Michael Bentley, of North Navarre Avenue, Austintown, and his mother, Laura Bentley, have filed a lawsuit in Mahoning County Common Pleas Court seeking reinstatement by the Austintown school board. The lawsuit also states that Bentley would accept tutoring paid by the school board if he is not re-instated.
The board pays to send Bentley to Adams Alternative School, a facility on Youngstown's South Side that serves students with behavioral problems.
The school board expelled Bentley on April 18. On Monday, he was allowed back at the school to attend classes, at least until his appeal to the school board May 22. The appeal is set to be heard in executive session after a regular school board meeting.
Austintown Superintendent Richard Denamen said he decided to allow Bentley back at the school after talking with Adams officials and reviewing Bentley's records. He said that Adams officials were confident that Bentley would not pose a threat.
Officials at Adams school and Laura Bentley could not be reached for comment.

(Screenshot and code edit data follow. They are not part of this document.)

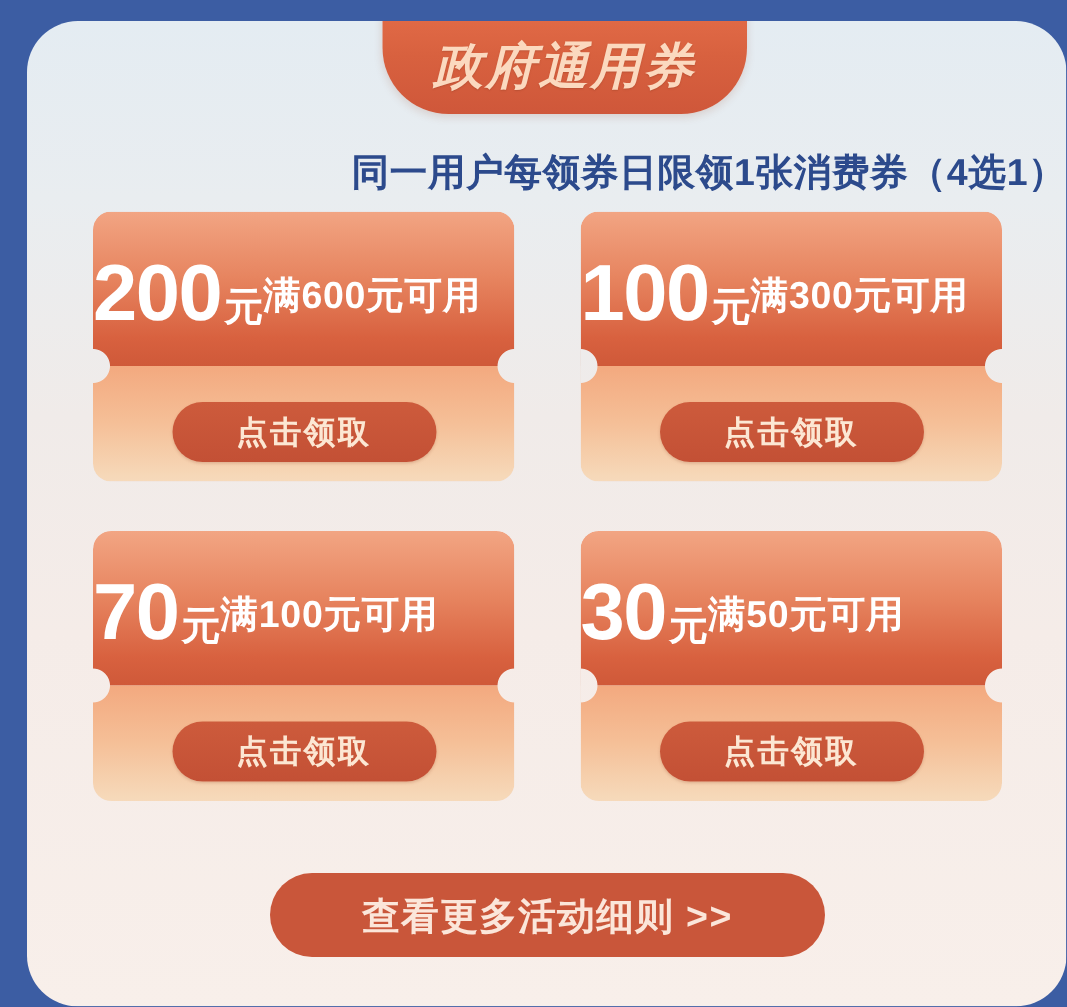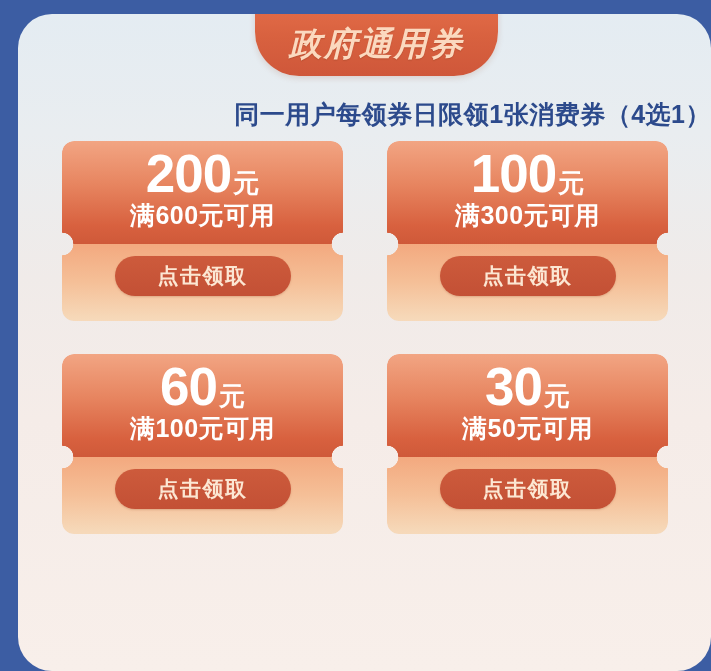"200" .coupon-top { flex-direction: column -> row }
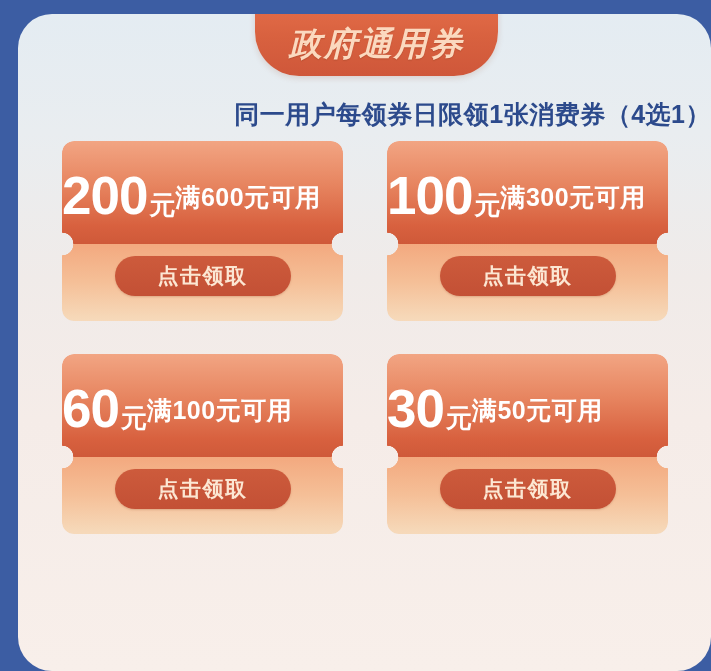"点击领取" .coupon-bottom { padding-top: 12px -> 24px }
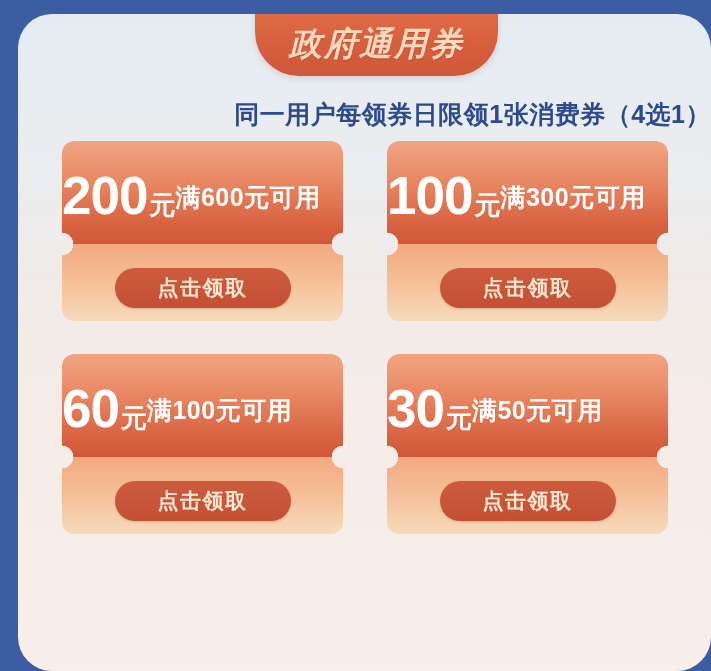"60" span.amount-num { text: 60 -> 70 }
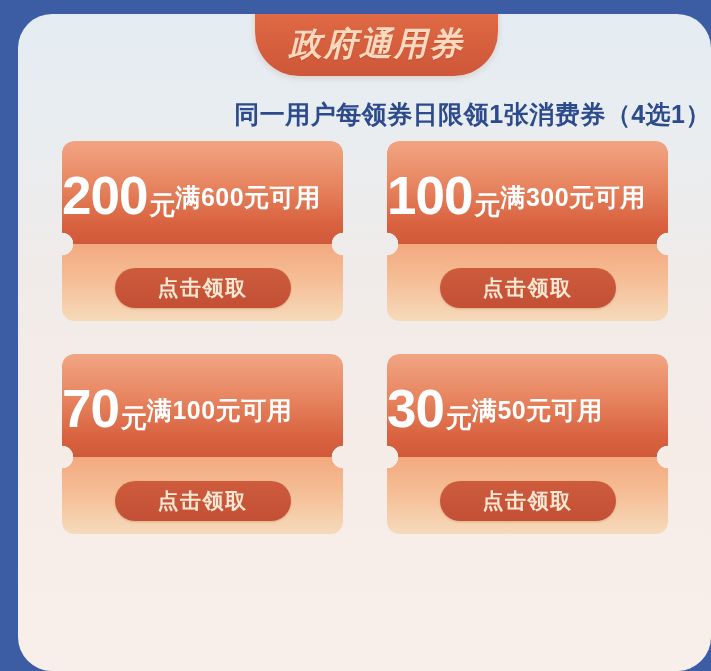"查看更多活动细则 >>" button.rules-btn { html: none -> <button>查看更多活动细则 &gt;&gt;</button> }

Denamen stressed that the school administration takes threats seriously.
What was reported
Sheriff's reports state that on March 28, an Adams student told a school official that he, Bentley, and another student, 16, of Chestnut Street, Struthers, had discussed overpowering an off-duty deputy sheriff who worked as school security. The three thought they could steal the deputy's gun and force all adults in the school into one room, taking them hostage, said the student, 17, of Forrest Hill Drive, Austintown.
He added that Bentley discussed throwing another student out a window, according to the sheriff's reports.
Bentley denied talking about throwing the student out the window or helping to plan a takeover. He also told school officials, however, that he agreed with the other students that they could easily take the adults hostage.
The three students were charged in juvenile court with conspiracy to commit violent acts, inducing panic and disorderly conduct. Bentley's lawsuit states that on April 20, he pleaded no contest to disorderly conduct and was sentenced to probation and 20 hours of community service. The charges of inducing panic and conspiracy to commit violent acts were dismissed, the lawsuit states.
Juvenile court officials would not discuss the status of the cases against the other two students.
Jeffrey Limbian, Bentley's attorney, said Bentley's account of what he had discussed differed with the account in the sheriff's report. He said he would not talk about Bentley's account before the appeals hearing.
The lawsuit contends that the school board's approval of the expulsion and decision to wait until May 22 for an appeals hearing resulted in "an economic loss, a loss of standing in the community, and, most importantly, a timely educational loss," for Bentley. It adds that Bentley's mother is indigent and cannot afford tutoring.
Denamen said students often are sent to Adams after having repeated behavioral and disciplinary problems. He would not say why Bentley was sent to Adams, which is run by the Mahoning County Educational Service Center.